I am in full agreement with Hudson’s claim that, “It is pure hypocrisy for Wall Street’s Hank Paulson to claim that all this is being done to “help home owners.” They are vehicles off whom to make money, not the beneficiaries. They are at the bottom of an increasingly carnivorous and extractive financial food chain.”
The parasitic nature of the system becomes ever more evident. Either the host becomes increasingly sick and eventually dies, taking the parasites with it to the grave, or the host will act on the increasingly strong signals of malaise and find a way to expel the parasites or keep them in check. Nature shows us that co-existence is a possibility but only if the parasites are held within certain bounds. The New Deal of FDR was a temporary expedient to do just that. One could argue that FDR saved Capitalism.

Hudson clearly states what I have been trying to get across to people: “What people still view as an economic democracy is turning into a financial oligarchy.

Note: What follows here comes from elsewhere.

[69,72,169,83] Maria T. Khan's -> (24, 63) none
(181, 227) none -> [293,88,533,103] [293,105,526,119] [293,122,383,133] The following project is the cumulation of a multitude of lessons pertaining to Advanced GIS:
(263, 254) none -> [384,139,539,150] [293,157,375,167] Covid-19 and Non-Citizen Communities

Politicians are looking for campaign support mainly from this oligarchy because that is where the money is. So they talk about a happy-face economy to appeal to American optimism, while being quite pragmatic in knowing who to serve if they want to get ahead and not be blackballed.”

So don’t expect Obama to do much different.

Hudson correctly observes that “financial interests have replaced the government as society’s new central planners.”
They control politics and everything else. – t.h.g.